**Your instructions**
Set down the entries once more exactly as they were written.

**Data for this exercise**
——————

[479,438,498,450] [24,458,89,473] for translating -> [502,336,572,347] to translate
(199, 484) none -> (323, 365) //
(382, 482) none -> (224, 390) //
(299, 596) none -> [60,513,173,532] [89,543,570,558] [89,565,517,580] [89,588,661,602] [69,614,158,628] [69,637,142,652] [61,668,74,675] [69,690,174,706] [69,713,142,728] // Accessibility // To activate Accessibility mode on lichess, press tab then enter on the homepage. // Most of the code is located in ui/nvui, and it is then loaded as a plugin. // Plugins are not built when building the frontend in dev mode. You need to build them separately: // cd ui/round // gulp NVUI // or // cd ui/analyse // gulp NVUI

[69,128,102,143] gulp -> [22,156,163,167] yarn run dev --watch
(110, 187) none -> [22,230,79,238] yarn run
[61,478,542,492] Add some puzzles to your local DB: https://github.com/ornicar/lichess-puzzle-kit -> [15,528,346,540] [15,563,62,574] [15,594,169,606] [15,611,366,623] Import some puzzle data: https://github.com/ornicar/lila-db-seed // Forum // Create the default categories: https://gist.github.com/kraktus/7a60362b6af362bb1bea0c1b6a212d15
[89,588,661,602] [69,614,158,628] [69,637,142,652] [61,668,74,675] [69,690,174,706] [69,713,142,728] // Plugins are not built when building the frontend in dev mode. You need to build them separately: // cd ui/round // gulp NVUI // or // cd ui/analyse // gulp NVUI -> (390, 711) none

——————

**Solution for this task**
[479,438,498,450] [24,458,89,473] for translating -> [502,336,572,347] to translate
(199, 484) none -> (323, 365) //
(382, 482) none -> (224, 390) //
(299, 596) none -> [60,513,173,532] [89,543,570,558] [89,565,517,580] [89,588,661,602] [69,614,158,628] [69,637,142,652] [61,668,74,675] [69,690,174,706] [69,713,142,728] // Accessibility // To activate Accessibility mode on lichess, press tab then enter on the homepage. // Most of the code is located in ui/nvui, and it is then loaded as a plugin. // Plugins are not built when building the frontend in dev mode. You need to build them separately: // cd ui/round // gulp NVUI // or // cd ui/analyse // gulp NVUI

[69,128,102,143] gulp -> [22,156,163,167] yarn run dev --watch
(110, 187) none -> [22,230,79,238] yarn run
[61,478,542,492] Add some puzzles to your local DB: https://github.com/ornicar/lichess-puzzle-kit -> [15,528,346,540] [15,563,62,574] [15,594,169,606] [15,611,366,623] Import some puzzle data: https://github.com/ornicar/lila-db-seed // Forum // Create the default categories: https://gist.github.com/kraktus/7a60362b6af362bb1bea0c1b6a212d15
[89,588,661,602] [69,614,158,628] [69,637,142,652] [61,668,74,675] [69,690,174,706] [69,713,142,728] // Plugins are not built when building the frontend in dev mode. You need to build them separately: // cd ui/round // gulp NVUI // or // cd ui/analyse // gulp NVUI -> (390, 711) none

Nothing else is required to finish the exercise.